The guy in jail was a dead man walking. But if Jordan didn’t find and stop whoever had accessed his files, so was he.

“The property’s owned by a construction company in Crimson Point.”

“No individual name attached to it?”

“Not that I can see. Do you want me to keep digging?”

“No.” It was enough to know the DEA agent had been there last night. Surely there would be some thread to pull on now. “But I need you to find and hack any potential security cameras facing that address. See if there’s footage of anyone coming or going from there last night from seven p.m. onward.”

He ended the call and wiped the sweat beading his upper lip, debating his options. This mess was partly his own fault. He shouldn’t have risked sending someone else to kill Barros. He should have had Angel deal with it in the first place.

And Angel had also been in this room the day Jordan left for Seattle.

He shot off a brief message to him. New task for you. Critical.

Angel called back within five minutes. “What’s the job?”

“New target. DEA agent named TJ Barros. I’ll send you a picture. He was last seen at a residential address in Crimson Point as of six hours ago.”

“Usual procedure?”

Meaning locating and eliminating the target. “No. Find him and bring him to me.”

“That’s it? Nothing else?”

“No. I want to question him in person. I need whatever intel he has. Then you can finish up.” By sending Barros to his maker and giving the DEA a clear message.

That he wasn’t afraid of them, and anyone who fucked with him would die.

Then he would deal with Angel.

“Got it. I’ll be in touch when I find something.”

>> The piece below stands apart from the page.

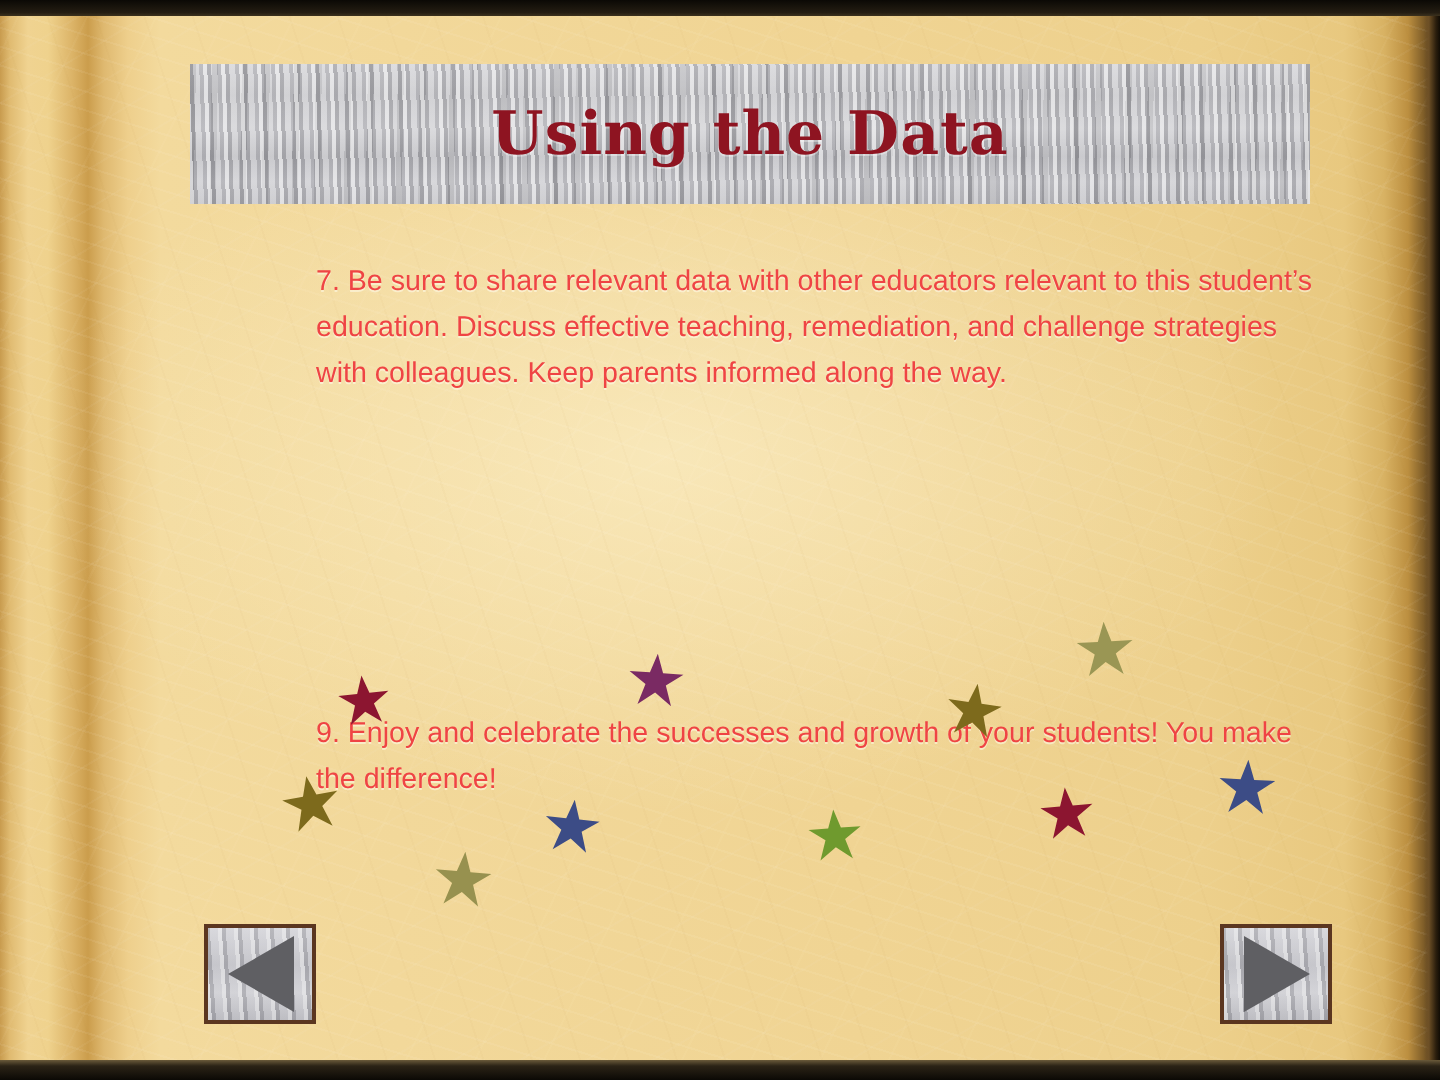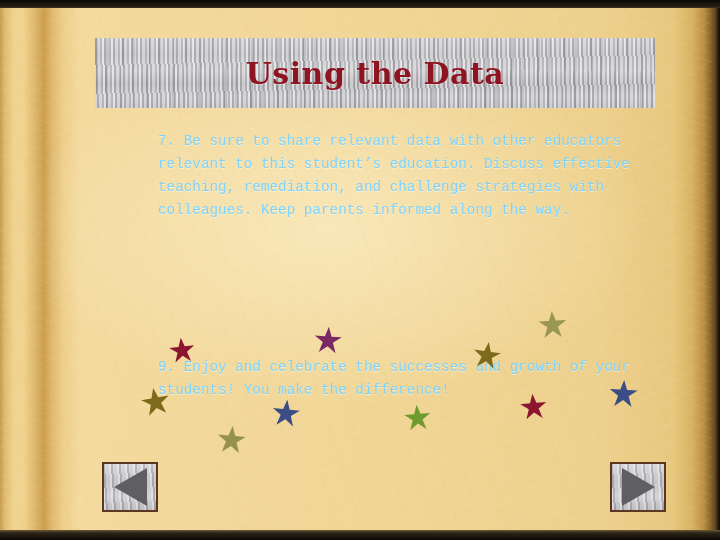"Using the Data" .banner { top: 38px -> 32px }
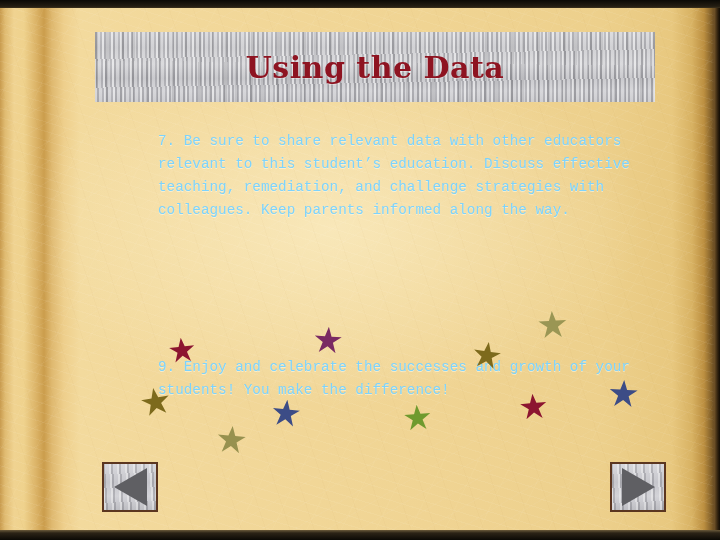"7. Be sure to share" .body-text { color: #7dd3fc -> #ef4444; font-family: Liberation Mono, monospace -> Liberation Sans, sans-serif }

Jordan battled to keep his voice calm. “This is time sensitive. Handling this quickly will be to your advantage.” Angel was motivated by money. Jordan understood and respected that. He might even let him live after this job—if it turned out he wasn’t the source of the leak.

“Understood.”

He set his phone down, struggling to curb the rage burning inside him. First, he would meet individually with the handful of people who made up his inner circle. Once Angel brought Barros in, Jordan would squeeze the bastard for intel on all his CIs using whatever means necessary. Then he would track all of them down individually if necessary.

One of them had to be the leak. And someone had stolen his files.

When Jordan found out who was responsible, he would kill every last one of them to protect himself.